Bad days may help Malcolm Turnbull
SOME of Australia’s most successful politicians have come back from opinion poll ratings as dismal as Malcolm Turnbull’s.
Jeff Kennett was an opinion poll cellar-dweller for much of his time as Victorian opposition leader, and John Howard woke up one morning to a 1989 Bulletin magazine cover: “Mr 18 per cent. Why does this man bother?” Both Kennett and Howard, however, needed a second stint as opposition leader to hit their straps, and it’s unlikely that Turnbull would stay in the parliament unless he came far closer to winning next year’s election than now seems possible. The problem with polls as bad as Turnbull’s is that they can become self-perpetuating: the only event big enough to break the cycle is replacing the leader.
It’s all rather unfair. Turnbull didn’t deserve the obloquy that’s been heaped on him over the so-called utegate affair and he doesn’t deserve the accusations now being levelled of flip-flopping over the right response to climate change. Politics is not played by the Marquess of Queensberry’s rules. No hungry opposition leader would have held back from pursuing the prime minister presented with “evidence” that he’d misled the parliament; similarly, no prime minister would go easy on an opposition leader as vulnerable as Turnbull is now. Labor’s briefings that they expect to face Joe Hockey or Tony Abbott at the election are all part of ratcheting up the pressure.
The last thing the Liberals should do is respond to teasing from their enemies. As Howard would often tell his party room, politics is a test of character. Turnbull’s lifetime of high achievement still makes him the Liberals’ most credible alternative prime minister. Perhaps voters are enjoying the discomfiture of a millionaire former merchant banker. My guess is that just as many could eventually conclude he has been tested and toughened by the humiliations. Why burn a second leader before one term is up and expose a third to the career-wrecking prospect of leading the party to an all-but-inevitable loss?
If, in fact, bad polls are to finish Turnbull, as they finished Brendan Nelson, the Liberals’ most plausible choice would be Joe Hockey. Hockey is now clearly the public’s preferred leader after Peter Costello, who insists that he’s not available and, after failing to challenge Howard for the prime ministership, is hardly likely to challenge Turnbull. The public have clearly warmed to Hockey as they did to Rudd, his once-a-week partner on the Seven Sunrise program for four years leading up to the last election. It was tabloid TV but it made them both seem more human than their colleagues, who were typically introduced to the public as head-kickers or villains on the nightly news. In 2007, while Hockey was having folksy chats with Rudd every Friday morning on Channel Seven, the next most plausible alternative, Tony Abbott, was swapping insults with Julia Gillard on Channel Nine.

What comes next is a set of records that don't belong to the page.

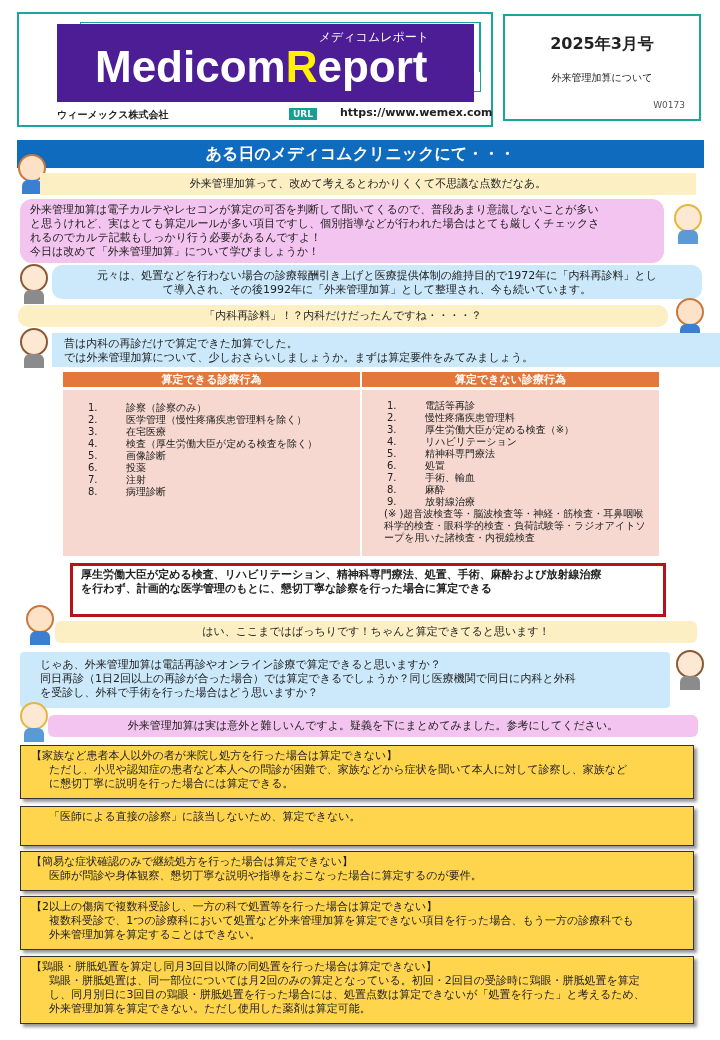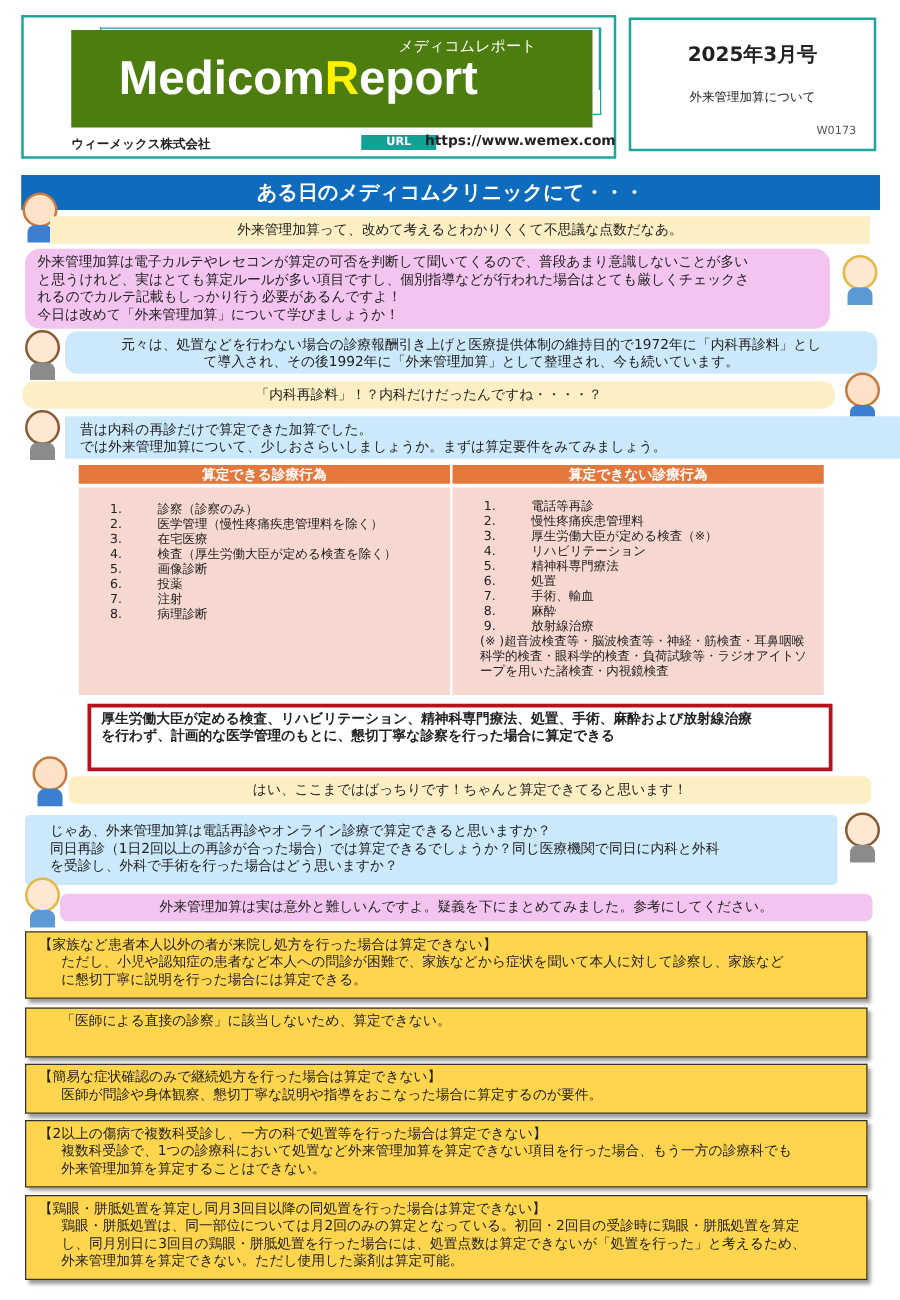--- a/index.html
+++ b/index.html
@@ -8,7 +8,7 @@
 .hdr-frame{left:17px;top:12px;width:476px;height:115px;border:2px solid #1aa79b}
 .hdr-line{left:80px;top:22px;width:400px;height:50px;border:1.5px solid #1aa79b;border-bottom:none}
 .hdr-line2{left:474px;top:22px;width:7px;height:70px;border-right:1.5px solid #1aa79b;border-bottom:1.5px solid #1aa79b}
-.logo{left:57px;top:24px;width:417px;height:78px;background:#4d7c0f;color:#fff}
+.logo{left:57px;top:24px;width:417px;height:78px;background:#4c1d95;color:#fff}
 .logo-kana{position:absolute;right:45px;top:5px;font-size:12px}
 .logo-main{position:absolute;left:38px;top:18px;font-family:"Liberation Sans",sans-serif;font-weight:bold;font-size:38px;letter-spacing:0}
 .logo-main .r{color:#fff200}

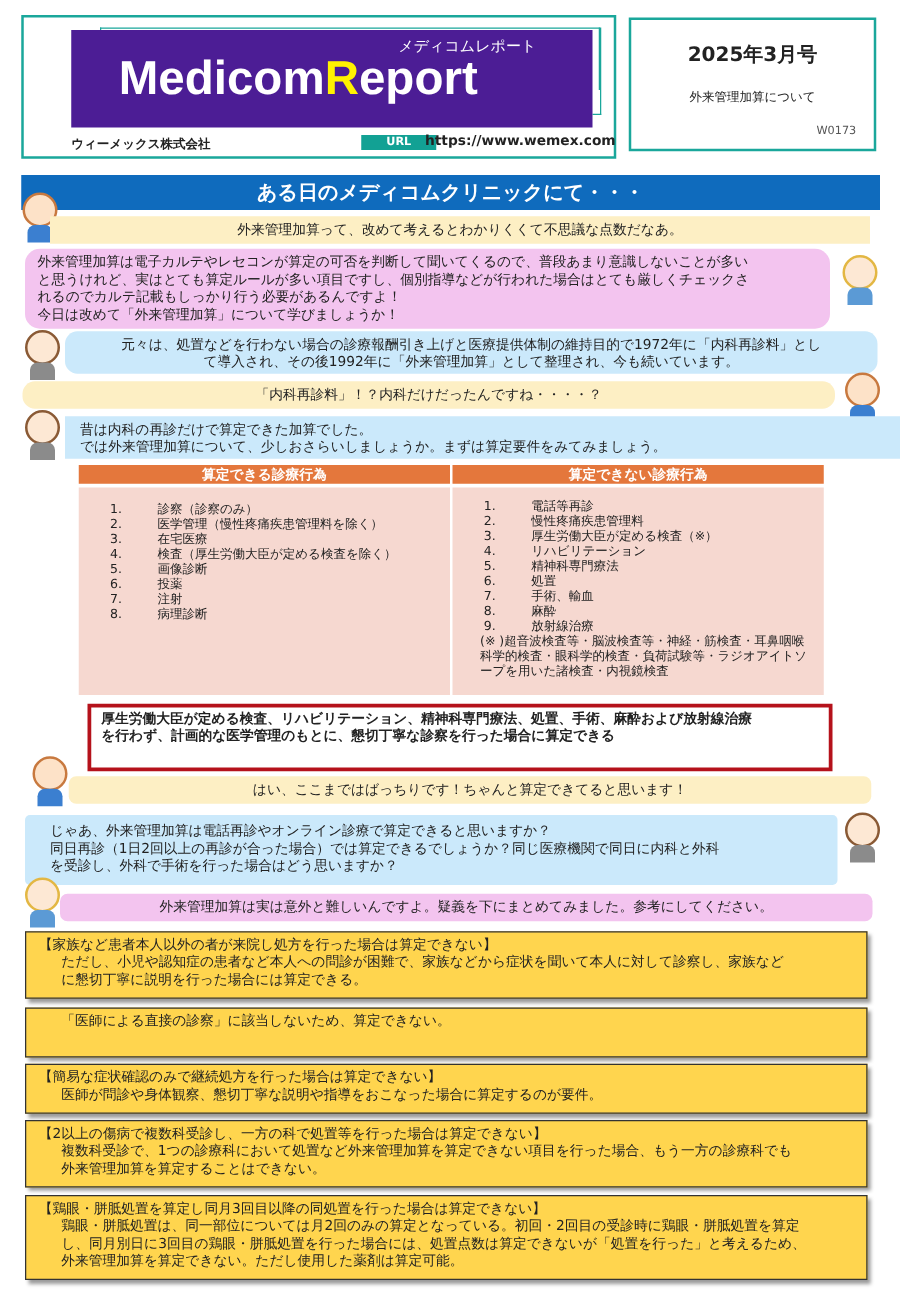--- a/index.html
+++ b/index.html
@@ -10,7 +10,7 @@
 .hdr-line2{left:474px;top:22px;width:7px;height:70px;border-right:1.5px solid #1aa79b;border-bottom:1.5px solid #1aa79b}
 .logo{left:57px;top:24px;width:417px;height:78px;background:#4c1d95;color:#fff}
 .logo-kana{position:absolute;right:45px;top:5px;font-size:12px}
-.logo-main{position:absolute;left:38px;top:18px;font-family:"Liberation Sans",sans-serif;font-weight:bold;font-size:38px;letter-spacing:0}
+.logo-main{position:absolute;left:38px;top:18px;font-family:"Liberation Sans",sans-serif;font-weight:bold;font-size:44px;letter-spacing:0}
 .logo-main .r{color:#fff200}
 .company{left:57px;top:108px;font-size:10px;font-weight:bold}
 .url-badge{left:289px;top:108px;background:#12a194;color:#fff;font-size:9px;font-weight:bold;padding:0 20px;height:12px;line-height:12px}

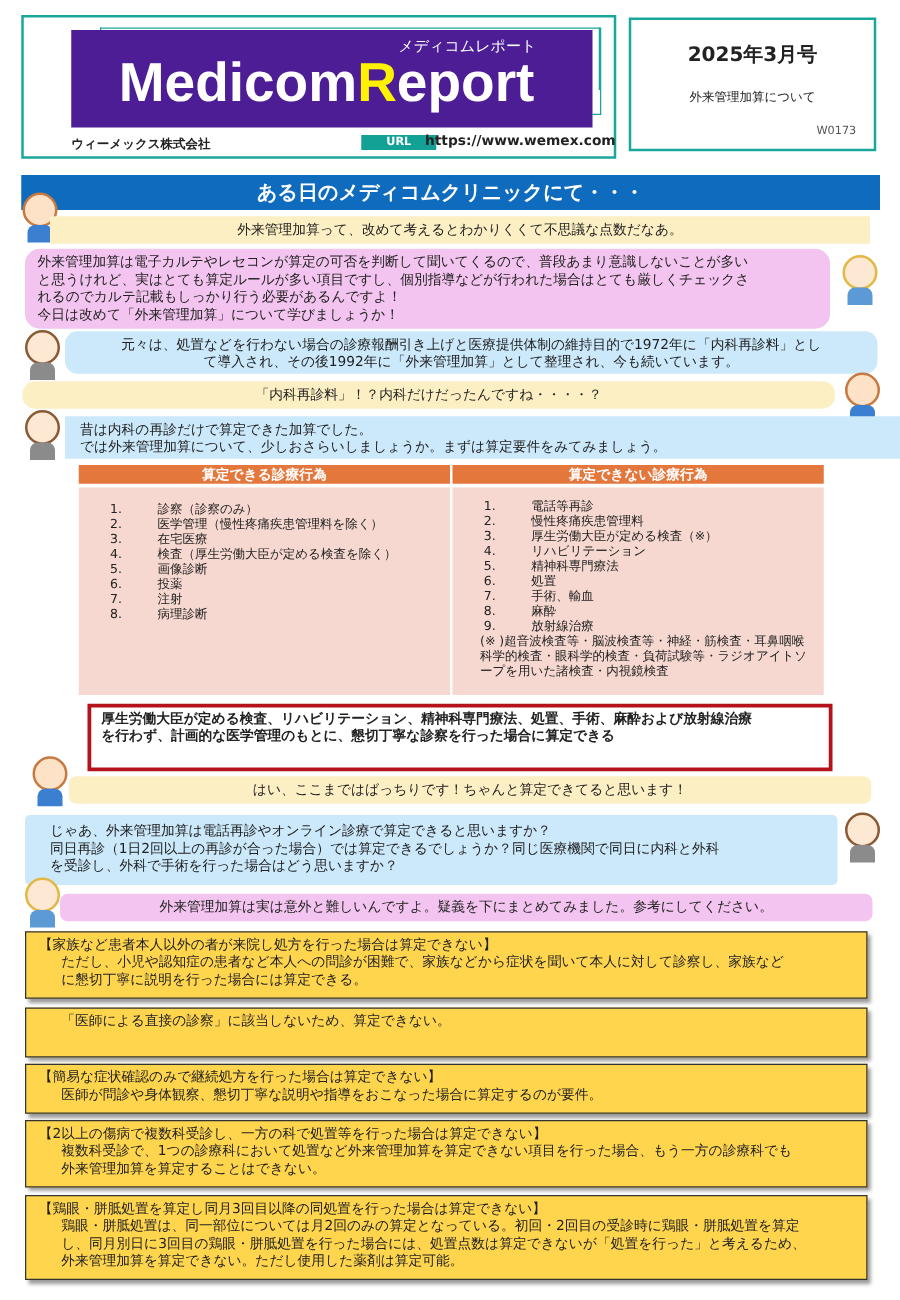--- a/index.html
+++ b/index.html
@@ -13,7 +13,7 @@
 .logo-main{position:absolute;left:38px;top:18px;font-family:"Liberation Sans",sans-serif;font-weight:bold;font-size:44px;letter-spacing:0}
 .logo-main .r{color:#fff200}
 .company{left:57px;top:108px;font-size:10px;font-weight:bold}
-.url-badge{left:289px;top:108px;background:#12a194;color:#fff;font-size:9px;font-weight:bold;padding:0 20px;height:12px;line-height:12px}
+.url-badge{left:289px;top:108px;background:#12a194;color:#fff;font-size:9px;font-weight:bold;padding:0 4px;height:12px;line-height:12px}
 .url{left:340px;top:106px;font-size:11px;font-weight:bold}
 .issue-box{left:503px;top:14px;width:198px;height:107px;border:2px solid #1aa79b}
 .issue-date{position:absolute;left:0;right:0;top:18px;text-align:center;font-size:16px;font-weight:bold}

Then, the comparison between the genial Hockey and the street-fighting Abbott was favourable to Hockey. Lately, the comparison between Hockey walking up Mount Kilimanjaro with Sunrise host Chris Koch while Abbott launched a thoughtful book on possible directions for the Liberal Party has favoured the author over the climber. On TV, Hockey comes across as a good bloke. But he was only in cabinet for two years prior to the election and, for all his amiability, made nothing like Abbott’s impression as a portfolio minister.
Abbott’s defence of his leader over the utegate affair had seemed more effective than Hockey’s. As well, Abbott had very capably stood in for Christopher Pyne as manager of opposition business. Compared with Pyne, who can be like a Jack-in-the-box in the parliament and often irritates the Speaker, Abbott seems measured. Abbott insists that his parliamentary style hasn’t changed, but his colleagues certainly thought it had, for the better.
With Costello and Philip Ruddock on the backbenches and Howard and Alexander Downer out of the parliament, improbable though this would have seemed just a few months ago, Abbott almost took on the mantle of elder statesman. Certainly, there were hints of a maturity and judgment few previously would have thought he possessed. Some have criticised Abbott for not being more aggressive towards his opposite number, Indigenous Minister Jenny Macklin, but Abbott is genuinely reluctant to make Aboriginal policy a party-political battleground.
To their credit both Hockey and Abbott are as privately supportive of Turnbull as they are in public. Even so, the Opposition Leader’s troubles mean that Liberal MPs are watching their performance and assessing their relative merits even more closely than usual. It’s not Abbott’s time yet, but by the end of this year or early in 2010 he may well be the best available choice for federal Liberal leadership.
With his jaunty disregard of political correctness and penchant for plain speaking on tough issues, Abbott is the polar opposite of the white-bread politician.